While these checking services are totally confidential and centered on an environment of trust, Arredondo and Tobias say they do record test results and publish their health reports to help folks understand the local supply landscape. They’re also working with the drug-user community to make the information more available to folks who might not be able to reliably access the reports online.
For many in the drugs and policy communities, regulated supplies are an ideal end goal, but Arredondo says that checking services can make ground by expanding data-backed evidence of harm-reduction techniques. “Once we start making these results more widely available on a regular basis, people will start demanding more quality in their supply and push policy makers towards more sustainable solutions,” he says.
Tobias says that in one community consultation conducted by BCCSU, a community member said that “getting your drugs checked can be thought of as a bit of an activist thing to do, because by getting your drugs checked and contributing to the data that shows that in Vancouver we have a toxic drug supply, it’s more fuel to the fire that shows we are in dire need of a safe supply.”

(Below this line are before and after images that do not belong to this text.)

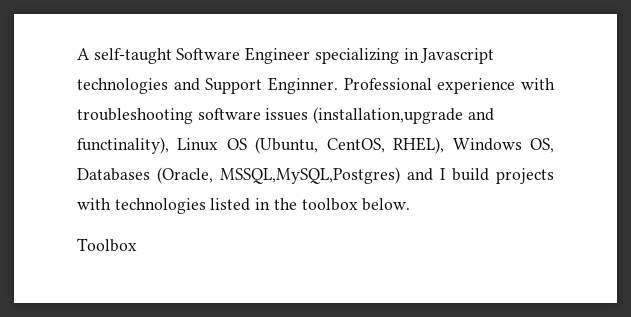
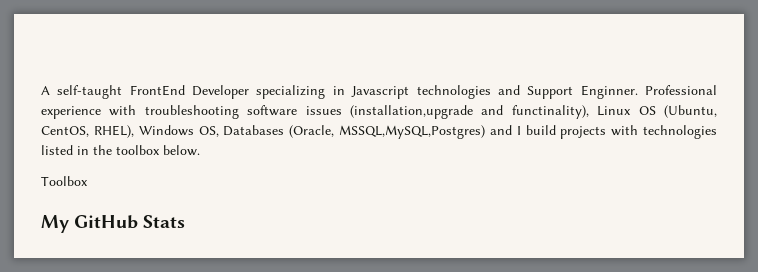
- A self-taught Software Engineer specializing in Javascript technologies and Support Enginner.
+ A self-taught FrontEnd Developer specializing in Javascript technologies and Support Enginner.
+ My GitHub Stats

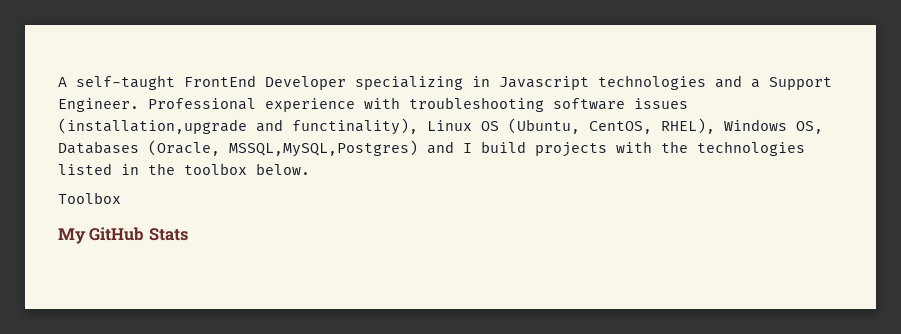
- A self-taught FrontEnd Developer specializing in Javascript technologies and Support Enginner.
+ A self-taught FrontEnd Developer specializing in Javascript technologies and a Support Engineer.
- Professional experience with troubleshooting software issues (installation,upgrade and functinality), Linux OS (Ubuntu, CentOS, RHEL), Windows OS, Databases (Oracle, MSSQL,MySQL,Postgres) and I build projects with technologies listed in the toolbox below.
+ Professional experience with troubleshooting software issues (installation,upgrade and functinality), Linux OS (Ubuntu, CentOS, RHEL), Windows OS, Databases (Oracle, MSSQL,MySQL,Postgres) and I build projects with the technologies listed in the toolbox below.

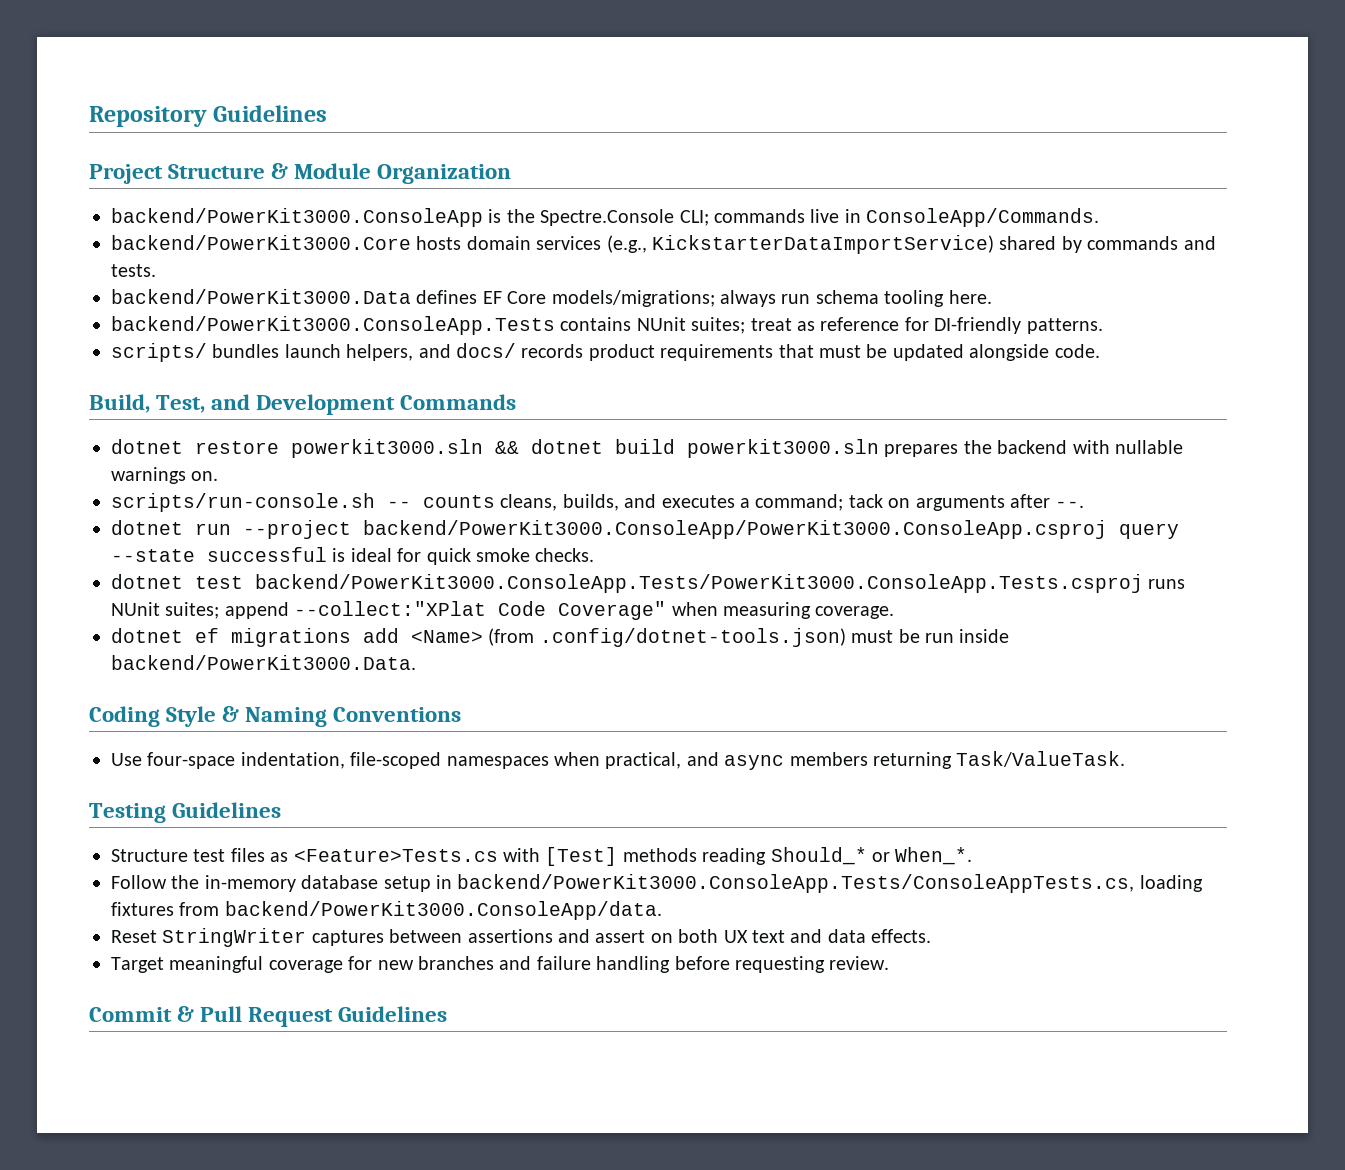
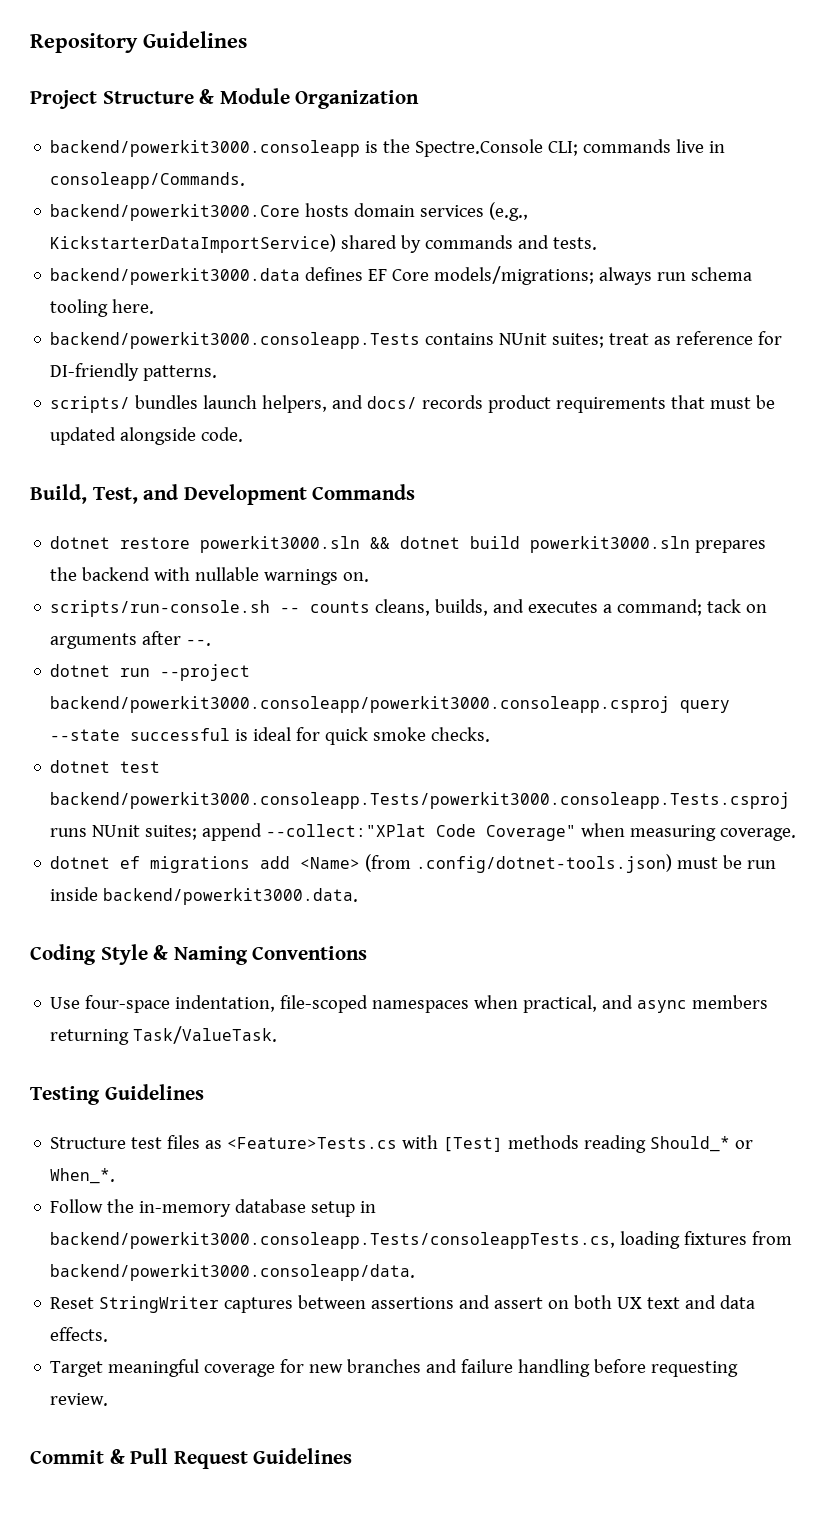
- backend/PowerKit3000.ConsoleApp is the Spectre.Console CLI; commands live in ConsoleApp/Commands.
- backend/PowerKit3000.Core hosts domain services (e.g., KickstarterDataImportService) shared by commands and tests.
+ backend/powerkit3000.consoleapp is the Spectre.Console CLI; commands live in consoleapp/Commands.
+ backend/powerkit3000.Core hosts domain services (e.g., KickstarterDataImportService) shared by commands and tests.
- backend/PowerKit3000.Data defines EF Core models/migrations; always run schema tooling here.
+ backend/powerkit3000.data defines EF Core models/migrations; always run schema tooling here.
- backend/PowerKit3000.ConsoleApp.Tests contains NUnit suites; treat as reference for DI-friendly patterns.
+ backend/powerkit3000.consoleapp.Tests contains NUnit suites; treat as reference for DI-friendly patterns.
- dotnet run --project backend/PowerKit3000.ConsoleApp/PowerKit3000.ConsoleApp.csproj query --state successful is ideal for quick smoke checks.
+ dotnet run --project backend/powerkit3000.consoleapp/powerkit3000.consoleapp.csproj query --state successful is ideal for quick smoke checks.
- dotnet test backend/PowerKit3000.ConsoleApp.Tests/PowerKit3000.ConsoleApp.Tests.csproj runs NUnit suites; append --collect:"XPlat Code Coverage" when measuring coverage.
+ dotnet test backend/powerkit3000.consoleapp.Tests/powerkit3000.consoleapp.Tests.csproj runs NUnit suites; append --collect:"XPlat Code Coverage" when measuring coverage.
- dotnet ef migrations add <Name> (from .config/dotnet-tools.json) must be run inside backend/PowerKit3000.Data.
+ dotnet ef migrations add <Name> (from .config/dotnet-tools.json) must be run inside backend/powerkit3000.data.
- Follow the in-memory database setup in backend/PowerKit3000.ConsoleApp.Tests/ConsoleAppTests.cs, loading fixtures from backend/PowerKit3000.ConsoleApp/data.
+ Follow the in-memory database setup in backend/powerkit3000.consoleapp.Tests/consoleappTests.cs, loading fixtures from backend/powerkit3000.consoleapp/data.

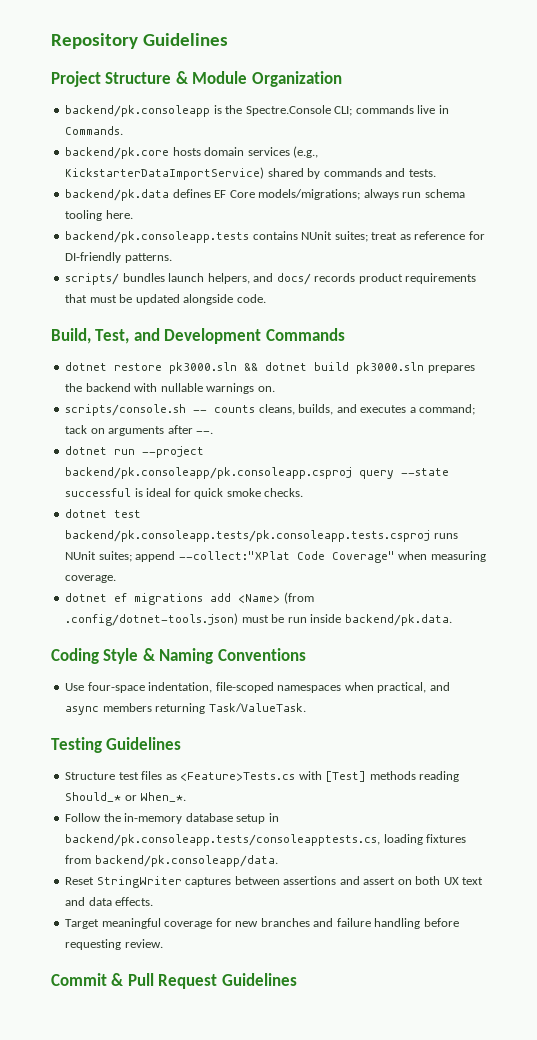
- backend/powerkit3000.consoleapp is the Spectre.Console CLI; commands live in consoleapp/Commands.
- backend/powerkit3000.Core hosts domain services (e.g., KickstarterDataImportService) shared by commands and tests.
+ backend/pk.consoleapp is the Spectre.Console CLI; commands live in Commands.
+ backend/pk.core hosts domain services (e.g., KickstarterDataImportService) shared by commands and tests.
- backend/powerkit3000.data defines EF Core models/migrations; always run schema tooling here.
+ backend/pk.data defines EF Core models/migrations; always run schema tooling here.
- backend/powerkit3000.consoleapp.Tests contains NUnit suites; treat as reference for DI-friendly patterns.
+ backend/pk.consoleapp.tests contains NUnit suites; treat as reference for DI-friendly patterns.
- dotnet restore powerkit3000.sln && dotnet build powerkit3000.sln prepares the backend with nullable warnings on.
+ dotnet restore pk3000.sln && dotnet build pk3000.sln prepares the backend with nullable warnings on.
- scripts/run-console.sh -- counts cleans, builds, and executes a command; tack on arguments after --.
+ scripts/console.sh -- counts cleans, builds, and executes a command; tack on arguments after --.
- dotnet run --project backend/powerkit3000.consoleapp/powerkit3000.consoleapp.csproj query --state successful is ideal for quick smoke checks.
+ dotnet run --project backend/pk.consoleapp/pk.consoleapp.csproj query --state successful is ideal for quick smoke checks.
- dotnet test backend/powerkit3000.consoleapp.Tests/powerkit3000.consoleapp.Tests.csproj runs NUnit suites; append --collect:"XPlat Code Coverage" when measuring coverage.
+ dotnet test backend/pk.consoleapp.tests/pk.consoleapp.tests.csproj runs NUnit suites; append --collect:"XPlat Code Coverage" when measuring coverage.
- dotnet ef migrations add <Name> (from .config/dotnet-tools.json) must be run inside backend/powerkit3000.data.
+ dotnet ef migrations add <Name> (from .config/dotnet-tools.json) must be run inside backend/pk.data.
- Follow the in-memory database setup in backend/powerkit3000.consoleapp.Tests/consoleappTests.cs, loading fixtures from backend/powerkit3000.consoleapp/data.
+ Follow the in-memory database setup in backend/pk.consoleapp.tests/consoleapptests.cs, loading fixtures from backend/pk.consoleapp/data.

Even with a safe supply, though, black market dealing will still occur, and Arredondo says, “If they don’t come out and test, we cannot know what is out there.”

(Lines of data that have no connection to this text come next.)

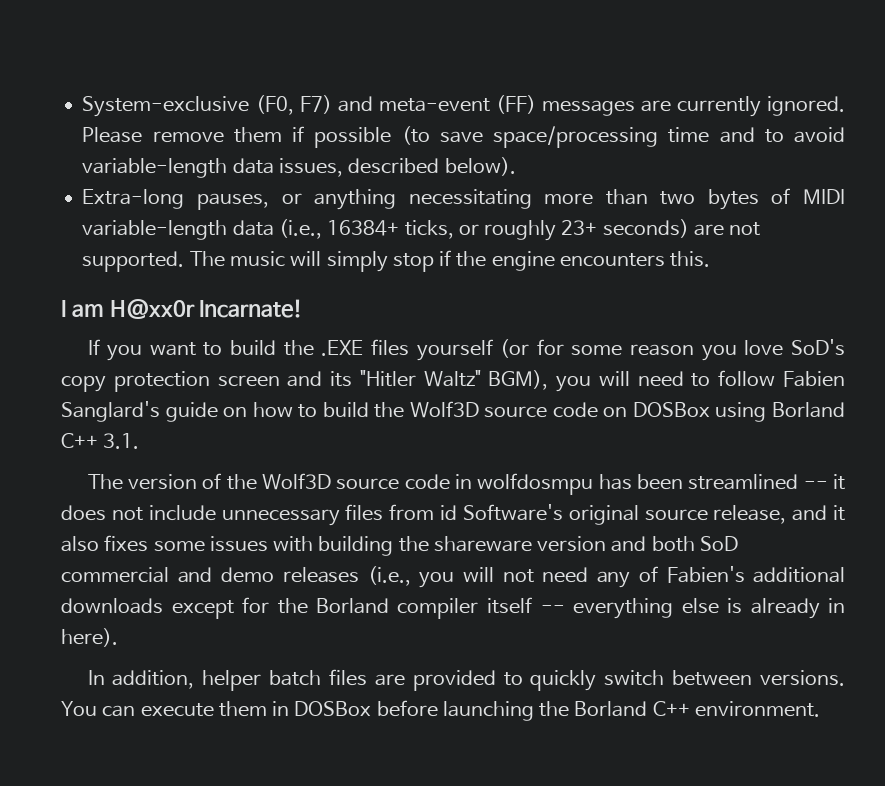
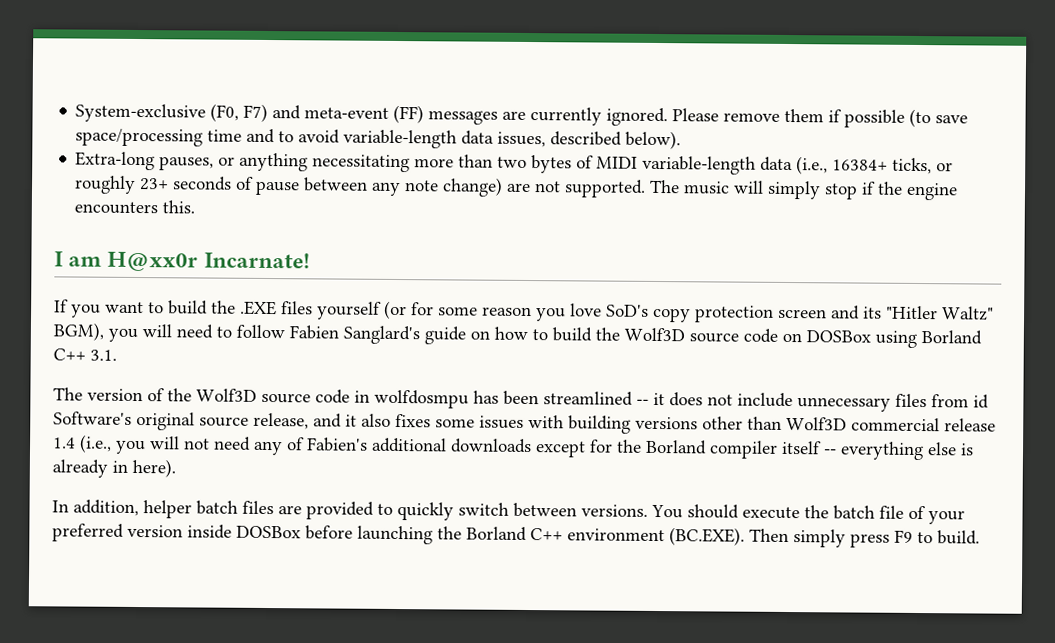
- Extra-long pauses, or anything necessitating more than two bytes of MIDI variable-length data (i.e., 16384+ ticks, or roughly 23+ seconds) are not supported.
+ Extra-long pauses, or anything necessitating more than two bytes of MIDI variable-length data (i.e., 16384+ ticks, or roughly 23+ seconds of pause between any note change) are not supported.
- The version of the Wolf3D source code in wolfdosmpu has been streamlined -- it does not include unnecessary files from id Software's original source release, and it also fixes some issues with building the shareware version and both SoD commercial and demo releases (i.e., you will not need any of Fabien's additional downloads except for the Borland compiler itself -- everything else is already in here).
+ The version of the Wolf3D source code in wolfdosmpu has been streamlined -- it does not include unnecessary files from id Software's original source release, and it also fixes some issues with building versions other than Wolf3D commercial release 1.4 (i.e., you will not need any of Fabien's additional downloads except for the Borland compiler itself -- everything else is already in here).
- You can execute them in DOSBox before launching the Borland C++ environment.
+ You should execute the batch file of your preferred version inside DOSBox before launching the Borland C++ environment (BC.EXE). Then simply press F9 to build.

Other communities across the world are beginning to develop similar services. A worker with the Chicago Recovery Alliance confirmed that the group is currently in the early pilot stage of a new program called Alliance for Collaborative Drug Checking – Real Time [ACDC-RT] which will bring accessible checking services to the city. Workers with Spanish harm reduction group Energy Control confirmed that multiple dealers have used their services, and in all cases have demonstrated a refusal to sell tainted drugs.
But James says the usefulness of checking services—and therefore user safety—are threatened by continued criminalization of drug users and law enforcement tactics. In Vancouver’s Downtown Eastside, where cruisers often park right outside the supervised injection site InSite, dealers are reluctant to test with cops standing at the door. The real-world effect of this is that less people access the services.
“There are a lot of people that hesitate to go in there ‘cause they do think that they’re working together,” James says. “There’s lots of [cops] pulling up out front. I just believe that the police and bylaw should stay away from it a little bit more unless they’re called in. It’s preventing the service from being used how its supposed to.”
Reporter Garth Mullins examined this relationship between Vancouver police and the Downtown Eastside community in an episode of the Crackdown podcast, ultimately revealing that the police were either unaware of or indifferent to the harm they were causing.
McNeil says this strains trust between the community and their services. “To facilitate testing, we need to ensure that sellers accessing drug-checking to test their supply won’t be subject to penalties,” he says. “It’s time to eliminate drug law enforcement from the equation so we can find ways to ensure safer drug use.”
Ultimately, the checking services and dealers’ relationship with them represent just two pieces of an overarching conversation on harm reduction. “Sellers accessing drug-checking represents one of the only ways to potentially address the illicit drug supply,” says McNeil. “But it does not replace the need to address adulterated drugs by changing how we approach drugs and ensuring that people have access to [a] safer, regulated drug supply.”
*Name has been changed to protect anonymity.